Dostaliśmy też 3 śmierci, czego nie jestem do końca pewna. Najpierw zginął Li – tego możemy być pewni. Później Gordon z wycieńczenia, co jest możliwe ale wydaje mi się dziwne. Jest też śmierć Jiaying, która wcale nie musi być permanentna – Cal już raz ją skleił więc chyba może zrobić to ponownie? Zależy co będzie do tego potrzebne.

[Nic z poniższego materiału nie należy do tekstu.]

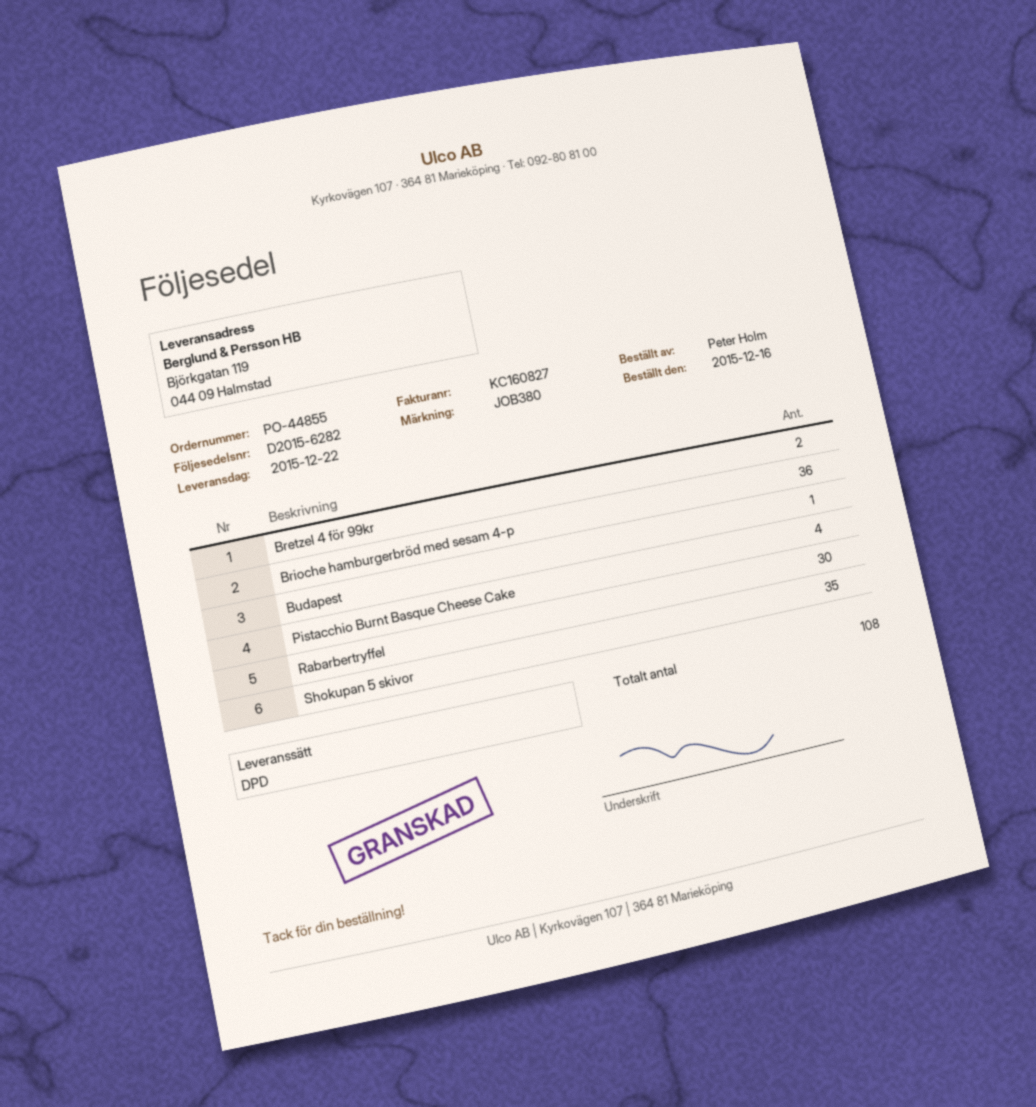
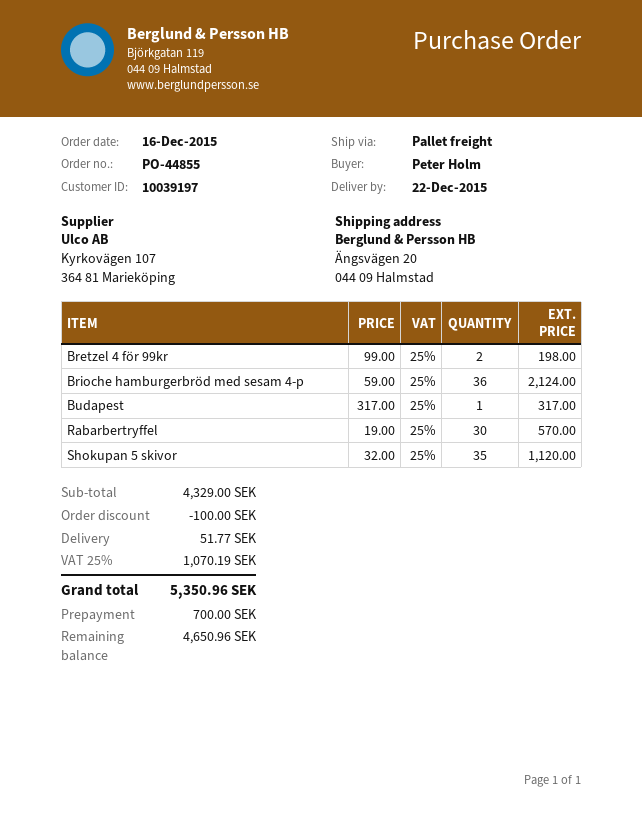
shipping method: DPD -> pallet freight
ship to: Björkgatan 119, 044 09 Halmstad -> Ängsvägen 20, 044 09 Halmstad
Pistacchio Burnt Basque Cheese Cake: 4 -> none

Śmiesznie było kiedy Sousa podziwiał Lighthouse, a reszta nie była pod wrażeniem. Shield odzyskało Aftelife – ciekawe gdzie Malick teraz pójdzie albo raczej poleci. Garrett przejął moce Gordona, a Kora została przechwycona. Więc po przeciwnej stronie zostali tylko Malick, Garrett i dysk z Sybil. Porwali oni Simmons razem z Zephirem, urządzeniem do przenoszenia w czasie i Dekem ukrytym na pokładzie.
Sceny pomiędzy Daisy i Jiaying wzruszające. Daisy musiała oglądać jej śmierć po raz drugi. Daisy o mało nie ruszyła na Malicka na pełnej sile ale ten uciekł. Jeśli nie zobaczymy przed końcem sezonu Daisy niszczącej Malicka to się wkurze. xD
Za tydzień odcinek 11, a za dwa tygodnie 2 godzinny final – odcinki 12 i 13. Po czym pożegnamy się z serialem na zawsze.
Po przerywniku na samym końcu odcinka było wspomniane, że chcą się dostać do Fitza.
Jeszcze nie oglądałem, ale po opisie widać że zmiany których dokonali (głównie śmierć osób ) tworzy alter rzeczywistość co tworzy Multiversum co daje wstęp do DR Strange 2.
Przy Multiświatach można będzie tak mieszać że sami twórcy będą się gubić. Nie zdziwię się jak Quake pojawi się w jakimś filmie jako postać z innej linii czasowej.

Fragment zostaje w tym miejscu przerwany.